TASK TO CARRY OUT: For each record below, output its text exactly and skip any picture.

(Web page revision data)
== Segment start ==
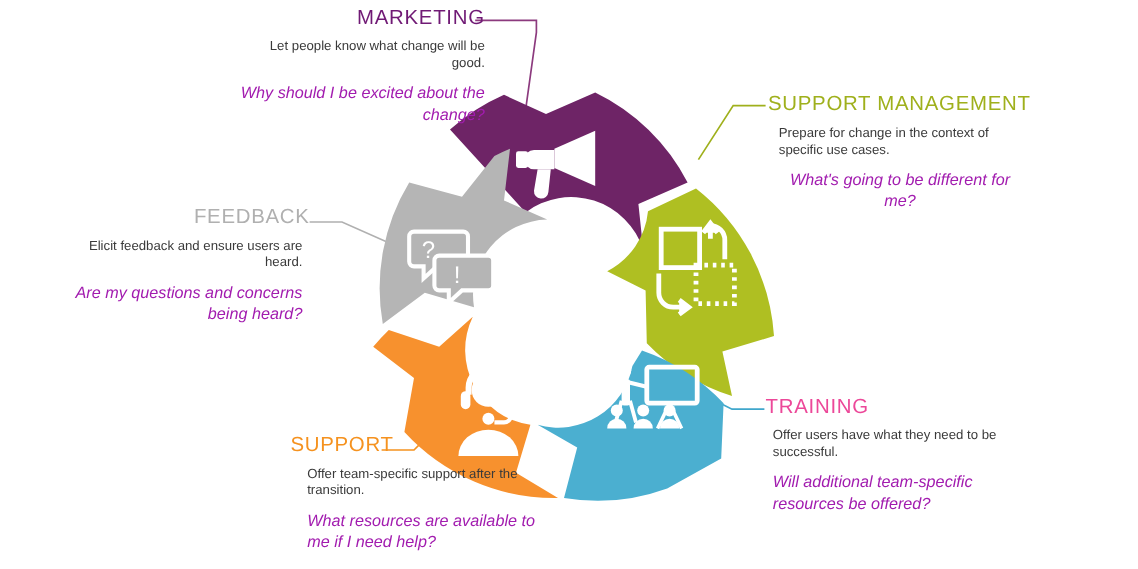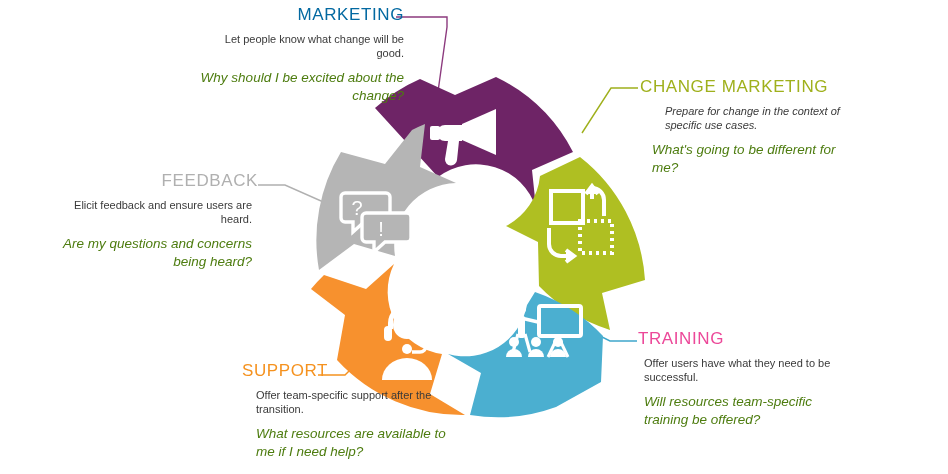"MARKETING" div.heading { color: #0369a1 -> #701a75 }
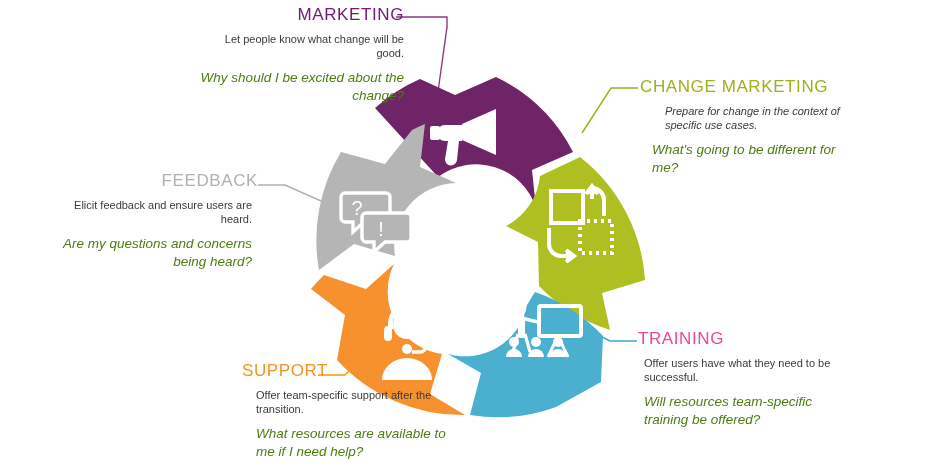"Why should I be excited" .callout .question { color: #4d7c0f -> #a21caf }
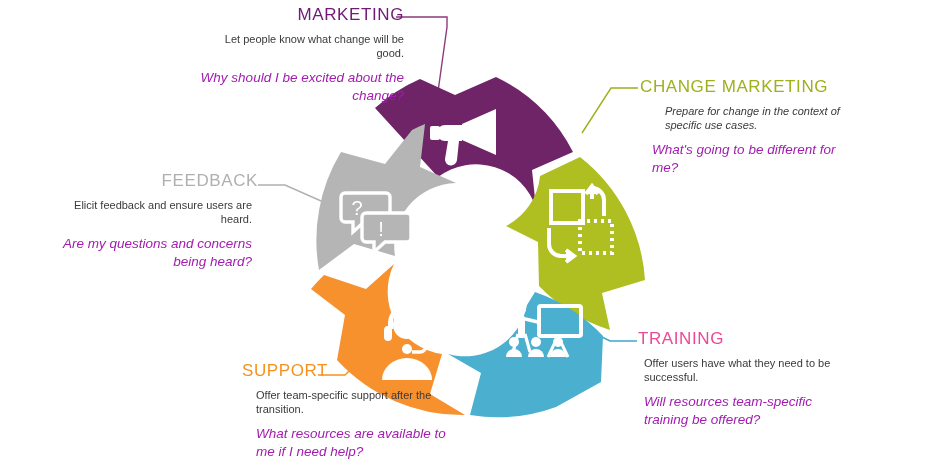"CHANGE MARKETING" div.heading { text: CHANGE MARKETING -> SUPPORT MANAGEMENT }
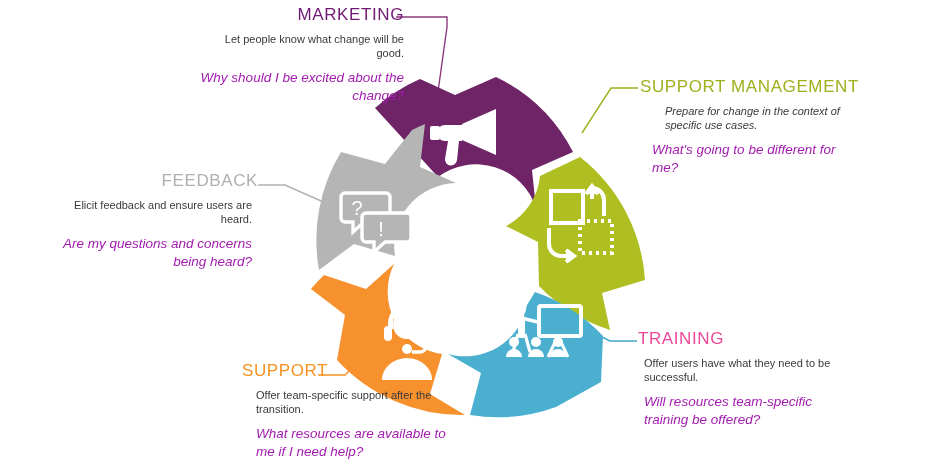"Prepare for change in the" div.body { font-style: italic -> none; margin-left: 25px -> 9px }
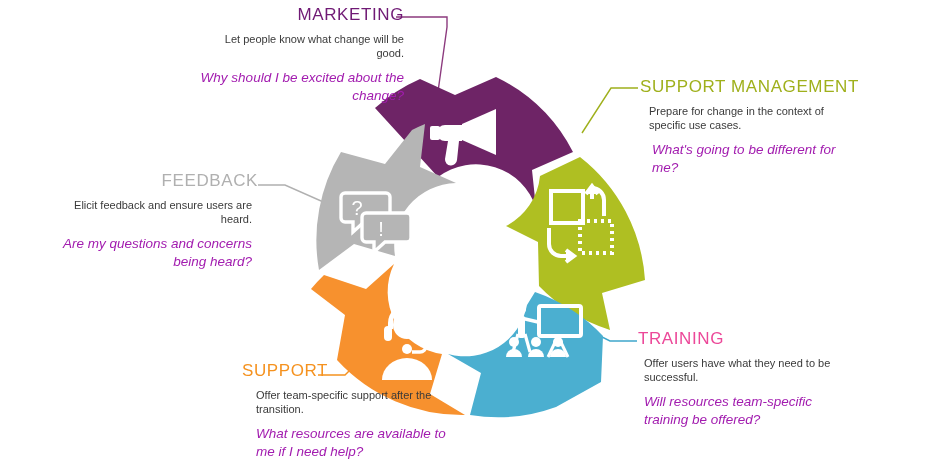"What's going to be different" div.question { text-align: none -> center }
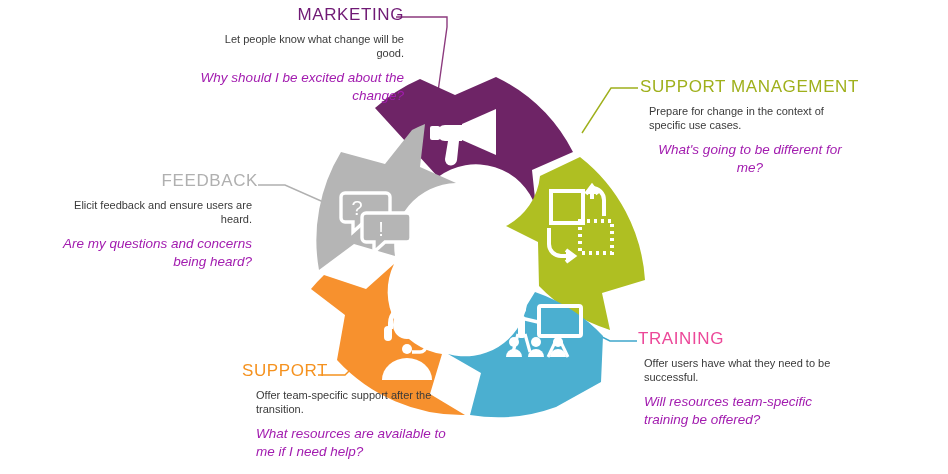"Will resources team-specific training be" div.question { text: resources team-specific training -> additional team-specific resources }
== Segment end ==
TASK OUTPUT:
"MARKETING" div.heading { color: #0369a1 -> #701a75 }
"Why should I be excited" .callout .question { color: #4d7c0f -> #a21caf }
"CHANGE MARKETING" div.heading { text: CHANGE MARKETING -> SUPPORT MANAGEMENT }
"Prepare for change in the" div.body { font-style: italic -> none; margin-left: 25px -> 9px }
"What's going to be different" div.question { text-align: none -> center }
"Will resources team-specific training be" div.question { text: resources team-specific training -> additional team-specific resources }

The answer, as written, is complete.